What do the Olympic Rings Represent Fun Facts about the Olympics for Kids

  • The Olympics started in Ancient Greece in 776.
  • The Olympics were originally held to celebrate the Greek God Zeus.
  • The first Olympic games only have one event, 210 yard long race called the stade.
  • Only men were allowed to participate in the Olympics.
  • The men ran the stade naked!
  • The winner of the Olympics was crowned with a kotinos, a wreath made out of olive branches.
  • The first documented winner of the Olympics was a cook named Coroebus.
  • The Olympics were held every four years for 1,170 years.
  • In 394 AD Byzantine Emperor Theodosius II banned the Olympics because he believed it was a Pagan holiday.
  • In 1896 French Historian Pierre de Fredy Baron de Coubertin helped re-start the Olympics.
  • Women were not allowed to participate in the Olympics until the Paris, France games in 1900.
  • The first Winter Olympics were held in Chamonix, France in 1924.
  • There are five Olympic rings.
  • The five rings represent 5 regions of the world: Africa, Asia, the Americas (North and South), Australia and Europe.
  • The five colors of the rings are blue, yellow, black, green and red.
  • The colors were chosen to represent all the national flags of every country.

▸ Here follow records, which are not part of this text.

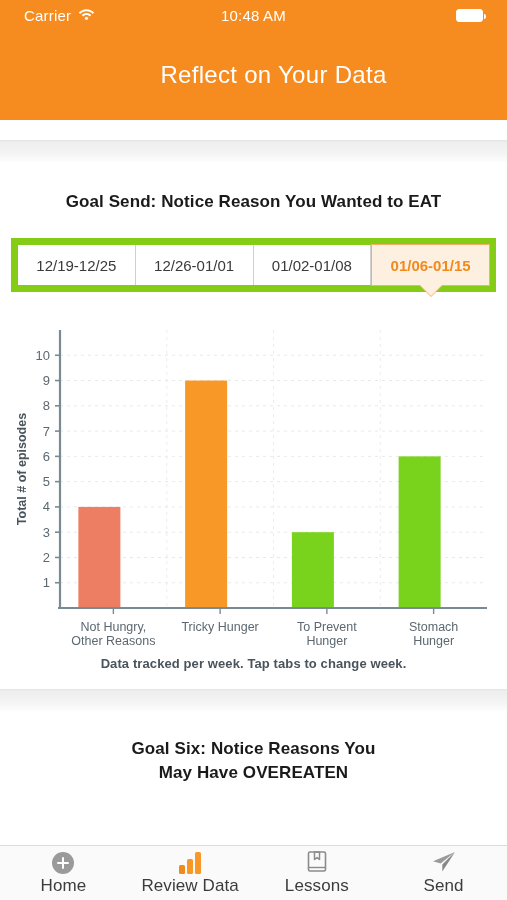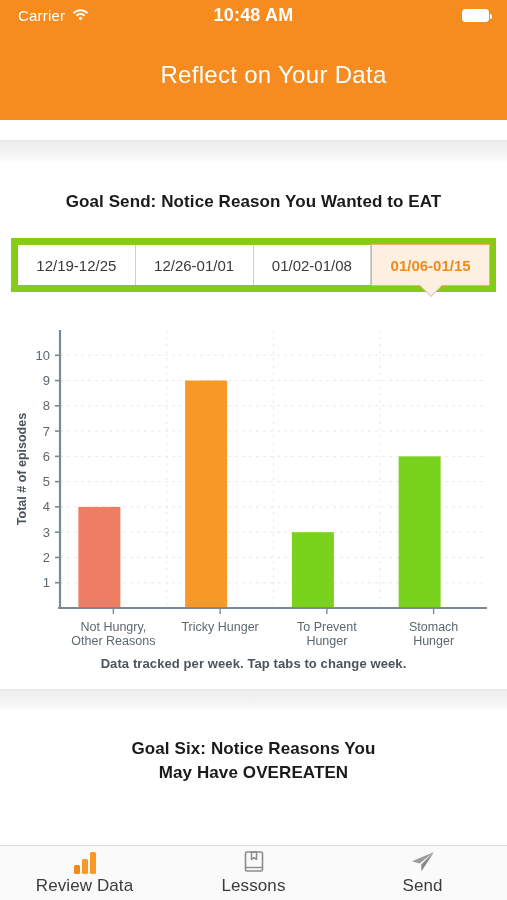"Carrier" .statusbar { padding: 0 18px -> 0 24px }
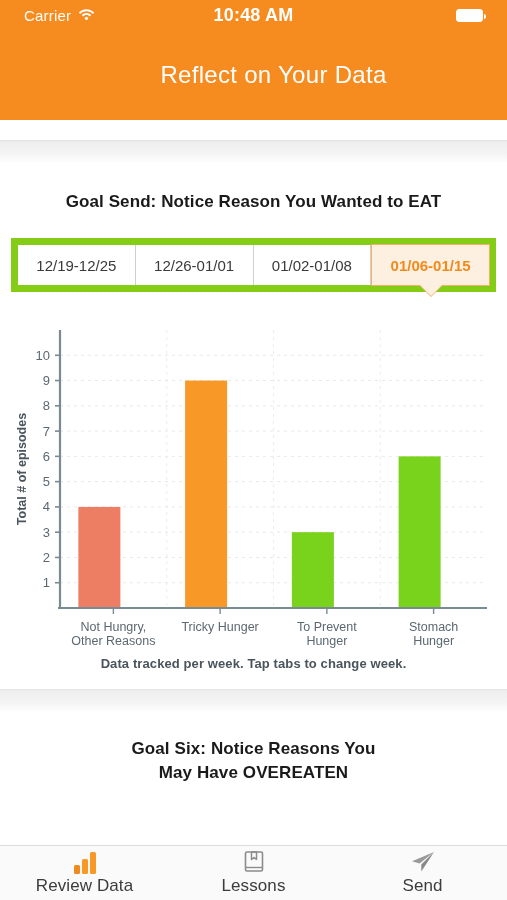"10:48 AM" .sb-center { font-size: 18px -> 15px; font-weight: bold -> normal }
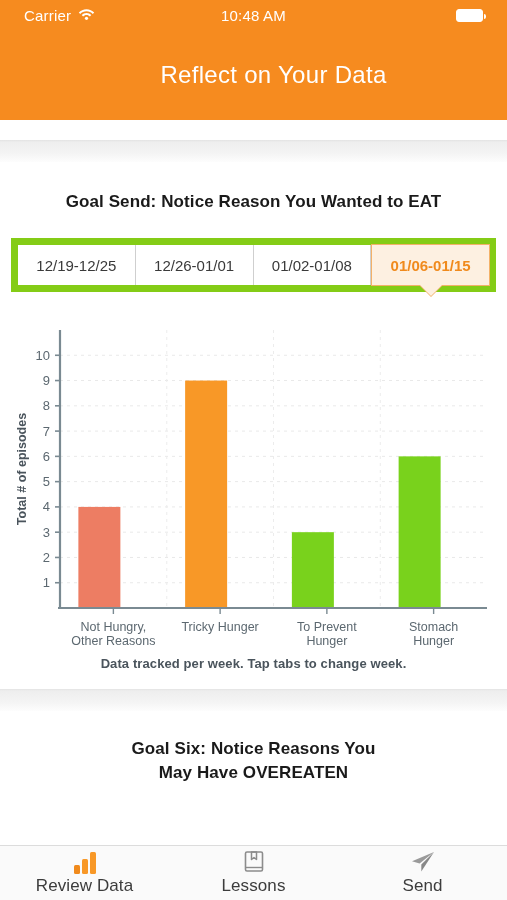"Home" div.tabbar-item { html: none -> <div> <span> <span></span> </span> <span>Home</span> </div> }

Every country’s national flag has at least one of the Olympic colors.
  • The Olympics were held every four years until 1994.  Now the Winter an Summer Olympics alternate every two years.

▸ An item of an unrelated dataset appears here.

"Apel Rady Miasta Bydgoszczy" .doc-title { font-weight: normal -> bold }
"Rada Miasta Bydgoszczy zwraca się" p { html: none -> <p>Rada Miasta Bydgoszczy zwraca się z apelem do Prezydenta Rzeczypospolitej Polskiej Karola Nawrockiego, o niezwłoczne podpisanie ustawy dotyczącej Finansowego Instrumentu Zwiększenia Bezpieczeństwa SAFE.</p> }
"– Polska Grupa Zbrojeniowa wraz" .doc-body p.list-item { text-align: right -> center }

  • The continents of, Africa and Antarctica have have never hosted the Olympics.
  • Burning a flame on a torch started in Ancient Greece.
  • The burning of a flame symbolized the theft of fire from the Greek God Zeus.
  • The first running of the torch was in the 1936 Olympic games in Berlin, Germany.
  • The torch is lit in Olympia Greece before each Olympic games.
  • After being lit the torch is brought to and ran around the country that is hosting the games.
  • The motto of the Olympics is Citius, Altius, Fortius.  It is Latin for Faster, Higher, Stronger.
  •  Michael Phelps holds the record for having the most Olympic gold medals.  He currently has 23 (as of 8/13/16).